Beitar Avraham Be'er Sheva () was an Israeli football club based in Beersheba.

History
The club was founded in 1956 and started in Liga Gimel. After three seasons at the bottom tier, the club won their regional division and were promoted to Liga Bet. In the 1965–66 season, they won Liga Bet South B division and were promoted to Liga Alef, then the second tier of Israeli football. The club were relegated back to Liga Bet in 1969–70 after finishing second from bottom of the South Division. Beitar were promoted back to Liga Alef, now the third tier, at the end of the 1978–79 season, remaining in Liga Alef until the 1986–87 season, when they were relegated back to Liga Bet.

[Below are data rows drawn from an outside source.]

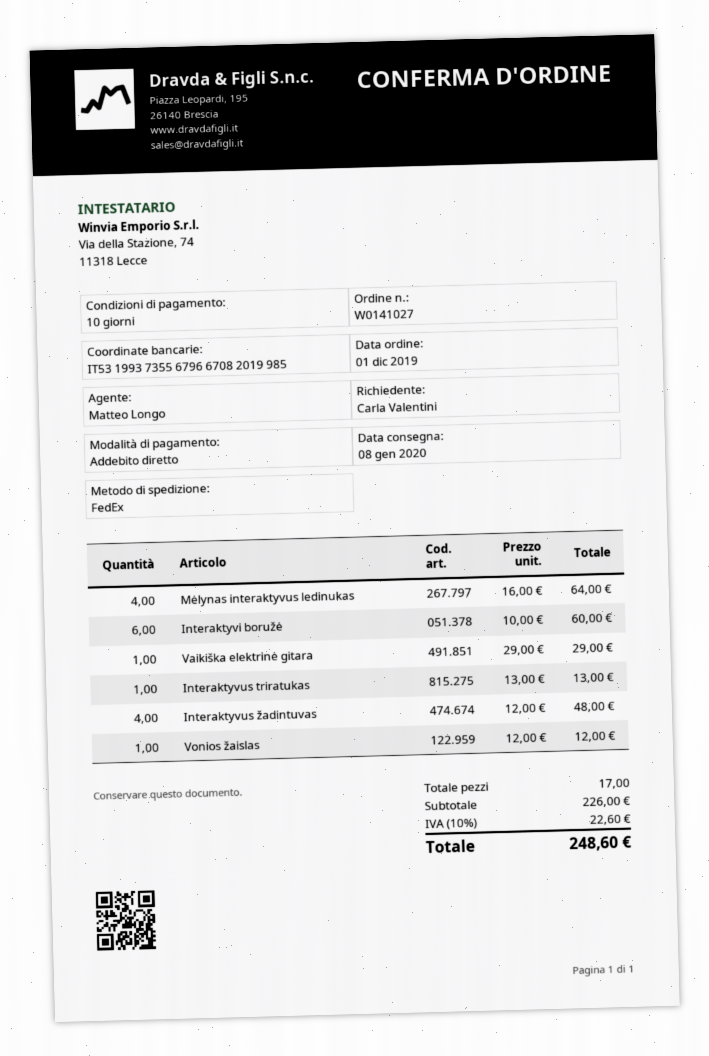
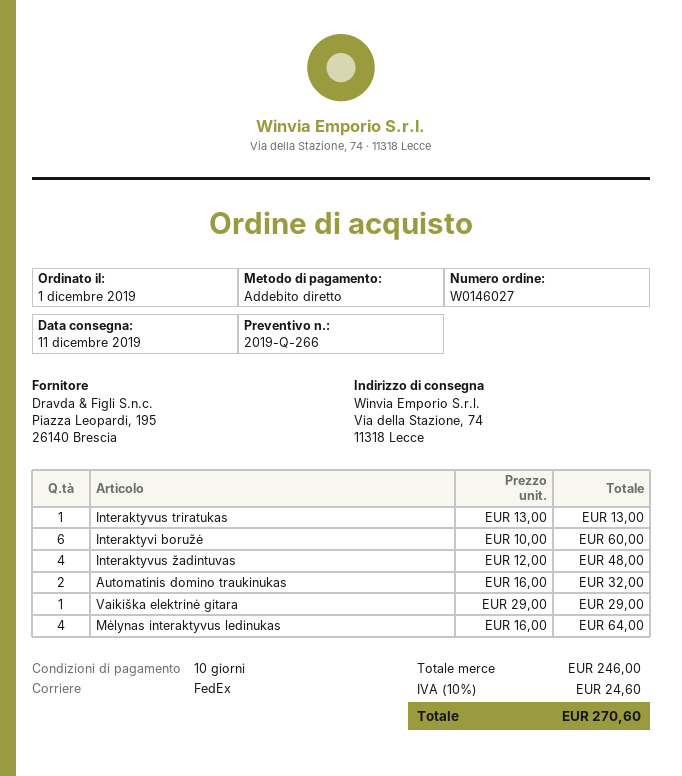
order number: W0141027 -> W0146027
delivery date: 2020-01-08 -> 2019-12-11
Vonios žaislas: 1 x 12.00 = 12.00 -> none
Automatinis domino traukinukas: none -> 2 x 16.00 = 32.00
subtotal: 226.00 -> 246.00
tax: 10% = 22.60 -> 10% = 24.60
total: 248.60 -> 270.60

In 1991 the club had returned to Liga Alef, and were promoted to Liga Artzit (then the second tier) in 1998. In their first season at the second level they finished fourth. In the 2000–01 season the club finished third, missing out on promotion to the Israeli Premier League by a single point (they had a better goal difference than runners-up Maccabi Kiryat Gat). Although they finished fourth the following season, Beitar finished bottom of Liga Leumit (which had become the second division in 1999) in 2002–03, without winning an away match all season, and were due to be relegated to Liga Artzit. However, the club folded in the summer, with Hapoel Marmorek promoted from Liga Alef to take their place.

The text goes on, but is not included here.